TensorFlow not available; skipping autoencoder.


### 6: Evaluation (if labels are available)

In [16]:
if TARGET_COL in df.columns:
    y_true = df[TARGET_COL].astype(int)
    try:
        ap = average_precision_score(y_true, iso_scores)
        print("Average Precision Score (IsolationForest):", ap)
    except Exception as e:
        print("Could not compute AP:", e)

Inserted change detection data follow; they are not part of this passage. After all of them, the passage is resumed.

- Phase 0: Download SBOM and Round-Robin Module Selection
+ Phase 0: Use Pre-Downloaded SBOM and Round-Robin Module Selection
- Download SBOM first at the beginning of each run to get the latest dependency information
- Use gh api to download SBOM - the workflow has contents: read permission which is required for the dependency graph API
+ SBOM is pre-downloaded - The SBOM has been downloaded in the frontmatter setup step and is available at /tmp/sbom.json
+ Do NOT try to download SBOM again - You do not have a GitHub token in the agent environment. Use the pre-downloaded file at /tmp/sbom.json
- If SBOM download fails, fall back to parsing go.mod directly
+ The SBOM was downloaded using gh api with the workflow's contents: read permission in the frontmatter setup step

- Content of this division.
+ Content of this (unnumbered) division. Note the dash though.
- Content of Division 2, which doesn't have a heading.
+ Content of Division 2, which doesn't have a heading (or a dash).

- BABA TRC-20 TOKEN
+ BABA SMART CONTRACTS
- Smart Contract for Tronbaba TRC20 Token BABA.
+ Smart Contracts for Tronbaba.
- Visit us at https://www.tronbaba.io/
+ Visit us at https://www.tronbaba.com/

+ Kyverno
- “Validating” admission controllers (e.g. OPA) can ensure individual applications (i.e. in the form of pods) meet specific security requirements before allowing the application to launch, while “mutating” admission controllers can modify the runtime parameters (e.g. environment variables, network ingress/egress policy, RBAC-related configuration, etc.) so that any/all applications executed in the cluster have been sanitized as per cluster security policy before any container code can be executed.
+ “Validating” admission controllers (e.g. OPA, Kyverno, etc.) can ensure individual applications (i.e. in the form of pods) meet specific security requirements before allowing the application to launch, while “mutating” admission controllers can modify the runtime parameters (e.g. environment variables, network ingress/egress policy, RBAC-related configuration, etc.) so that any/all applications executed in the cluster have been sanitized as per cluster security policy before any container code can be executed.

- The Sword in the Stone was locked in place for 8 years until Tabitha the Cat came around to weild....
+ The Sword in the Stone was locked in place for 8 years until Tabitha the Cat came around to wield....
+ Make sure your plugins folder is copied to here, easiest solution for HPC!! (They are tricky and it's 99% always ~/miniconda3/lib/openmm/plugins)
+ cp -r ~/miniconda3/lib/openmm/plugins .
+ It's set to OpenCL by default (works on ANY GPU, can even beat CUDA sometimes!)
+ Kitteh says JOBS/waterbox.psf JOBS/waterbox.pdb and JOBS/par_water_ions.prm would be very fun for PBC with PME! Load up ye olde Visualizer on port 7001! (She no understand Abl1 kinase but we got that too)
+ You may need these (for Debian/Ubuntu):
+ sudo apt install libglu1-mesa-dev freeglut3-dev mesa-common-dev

Average Precision Score (IsolationForest): 0.06877506515524155


### 7: Business Interpretation

- **Use-case and outcome:** Detect anomalous sensor behavior to reduce unplanned downtime and scrap, improving OEE and throughput.
- **Rarity of events:** If `Alarm.ItemDroppedError` is rare, unsupervised methods (Isolation Forest, optional Autoencoder) help surface early-warning signals.
- **Alerting strategy:**
  - Define severity tiers from model scores (e.g., Info/Warning/Critical with score thresholds).
  - Route Critical alerts to on-call maintenance; batch lower tiers into daily summaries to reduce noise.
- **Dashboards and monitoring:**
  - Show anomaly rate over time, top contributing sensors/features, and recent incidents.
  - Include filtering by machine, shift, product, operator, and recipe.
- **Maintenance workflow integration:**
  - Create tickets automatically when Critical anomalies persist for N minutes or recur within T hours.
  - Attach context windows (pre/post anomaly) and sensor snapshots to work orders.
- **Root-cause triage:**
  - Display top deviating features per anomaly instance to guide initial inspection.
  - Correlate anomalies with changeovers, maintenance logs, and environmental/utility data (e.g., air pressure, temperature).
- **KPIs and targets:**
  - Track precision@K for alerts, MTTR, avoided downtime, scrap reduction, and alert acknowledgment latency.
  - Set acceptance criteria (e.g., precision ≥ 0.6 on Critical alerts, acknowledgment < 10 min).
- **False positives/negatives handling:**
  - Provide one-click feedback (Valid issue / False alarm) to retrain and recalibrate thresholds.
  - Suppress alerts during planned maintenance or known transient states.
- **Feedback loop (HITL):**
  - Capture maintainer feedback and resolution codes; use them to label data and improve models.
  - Periodically review the most frequent false-alarm patterns and adjust features or rules.
- **Model monitoring and governance:**
  - Monitor data drift (feature distributions), performance drift (AP, precision), and data quality (nulls, ranges).
  - Establish retraining cadence (e.g., monthly or after N validated incidents) and change management approvals.
- **Explainability and auditability:**
  - Log model version, features, thresholds, and explanations per alert for traceability.
  - Provide simple reason codes (e.g., “Vacuum pressure variance above baseline”).
- **Rollout plan:**
  - Start in shadow mode (no-alert) → pilot line with few Critical alerts → plant-wide.
  - A/B compare with current rules or thresholds to quantify incremental value.
- **SLA and on-call:**
  - Define alerting windows, response SLAs, and escalation paths.
  - Document an incident playbook for repeated anomaly types.
- **Security, privacy, compliance:**
  - Control access to anomaly data and explanations; log access for audits.
  - Ensure compliance with data retention and regulatory standards.
- **Performance and scaling:**
  - Specify latency and throughput targets (e.g., scoring within 1s per batch of N rows).
  - Use batch scoring for high-volume sensors; stream only KPIs needed for alerting.
- **Data enrichment:**
  - Join with contextual data (maintenance logs, BOM/recipe, operator rosters, environmental sensors) to improve precision.
- **Next steps checklist:**
  - Finalize alert thresholds with operations; define SLAs and escalation.
  - Build dashboard panels (anomaly trend, top features, recent incidents).
  - Instrument feedback capture in CMMS/ticketing and wire back to training data.
  - Stand up drift/data-quality monitors and schedule retraining.